==== Records for this exercise ====

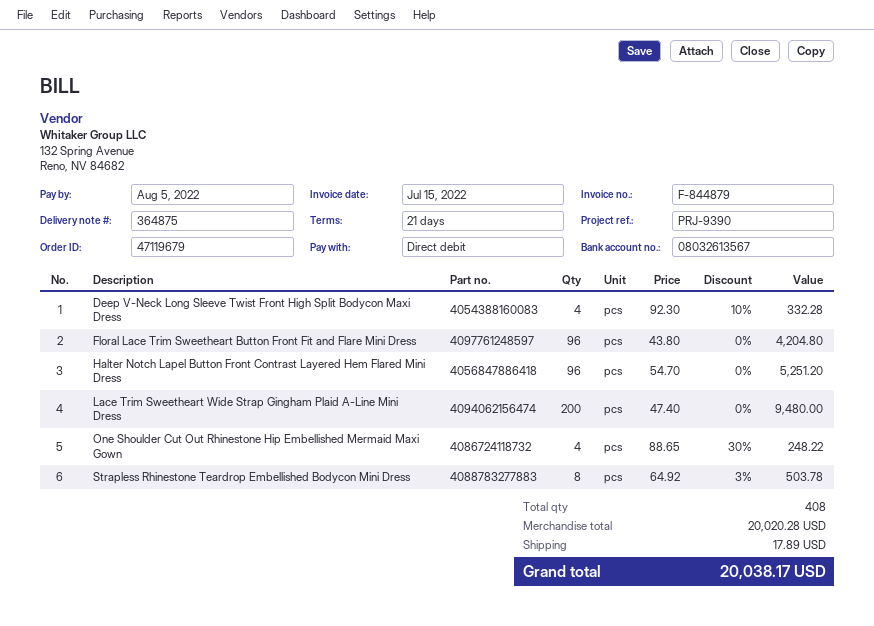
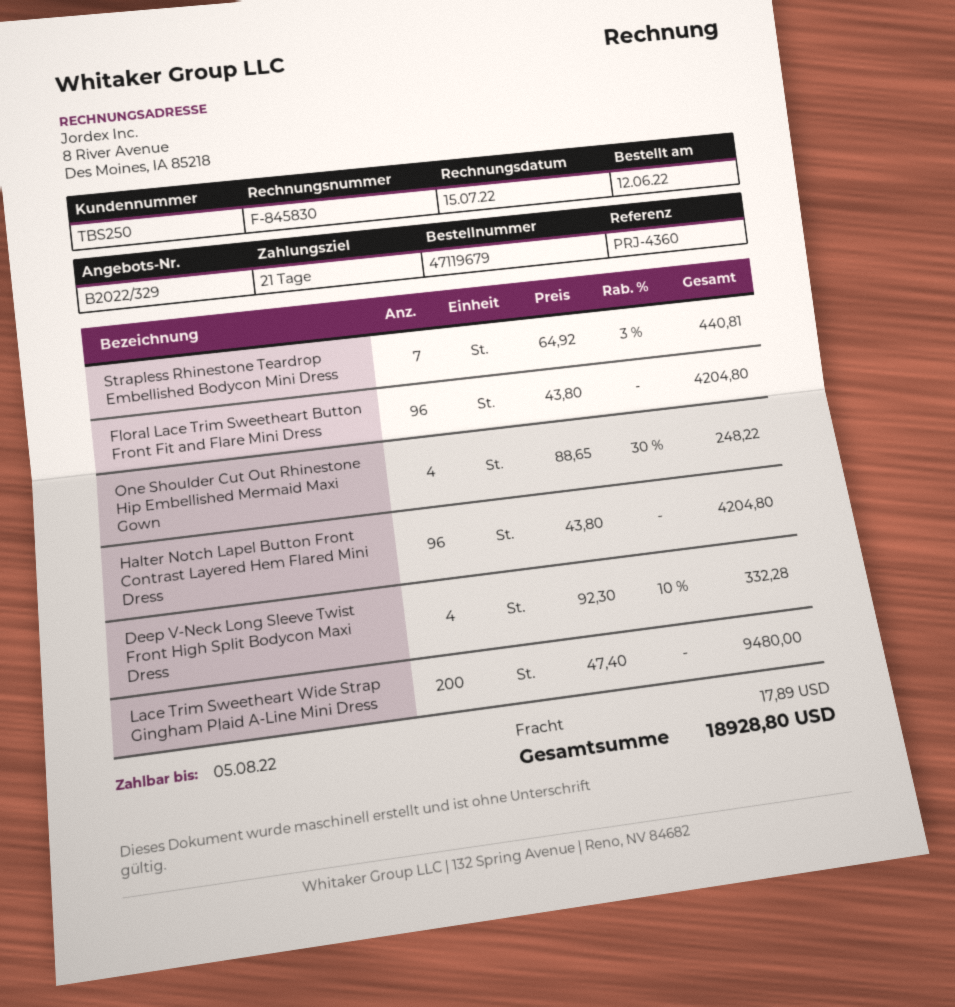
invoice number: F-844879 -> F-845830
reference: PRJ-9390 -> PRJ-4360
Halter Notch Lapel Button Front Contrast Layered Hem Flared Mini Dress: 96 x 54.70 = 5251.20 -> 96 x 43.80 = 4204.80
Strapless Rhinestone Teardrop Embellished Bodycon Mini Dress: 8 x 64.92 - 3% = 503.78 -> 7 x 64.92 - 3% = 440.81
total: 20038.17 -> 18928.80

====
==== Records for this exercise ====

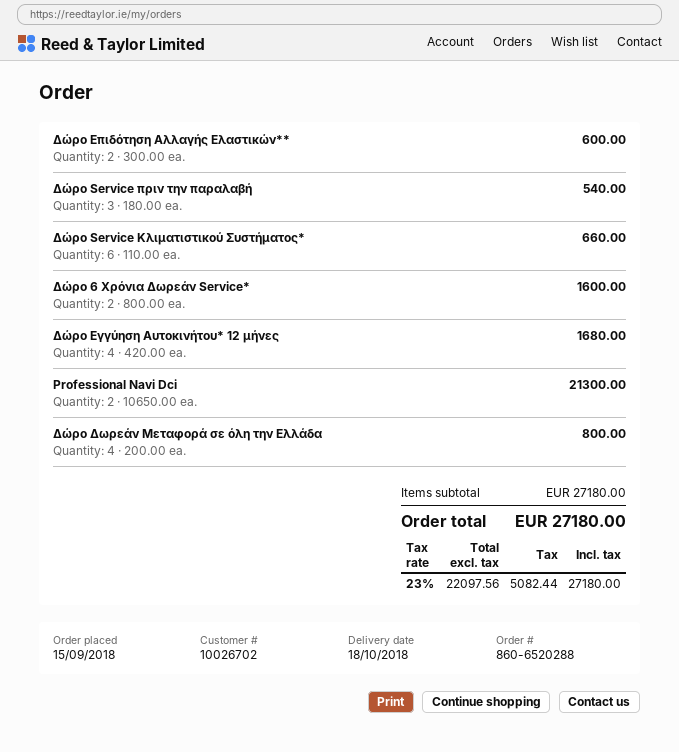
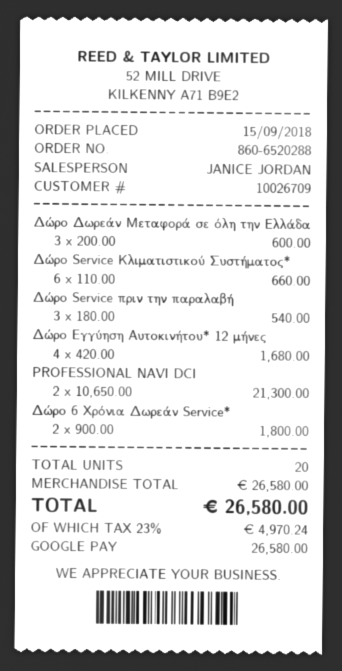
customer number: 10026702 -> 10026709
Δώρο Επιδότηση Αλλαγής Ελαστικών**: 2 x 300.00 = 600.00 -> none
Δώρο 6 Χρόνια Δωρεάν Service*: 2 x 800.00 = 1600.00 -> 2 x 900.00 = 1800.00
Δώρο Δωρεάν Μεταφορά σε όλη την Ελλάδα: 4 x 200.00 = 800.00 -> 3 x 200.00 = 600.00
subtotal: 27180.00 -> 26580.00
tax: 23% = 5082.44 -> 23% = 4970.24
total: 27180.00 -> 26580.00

====

=== Assignment ===
Looking at the entries above, count the lines that hold the string "Mini" and reply with the count alone.

=== Written solution ===
2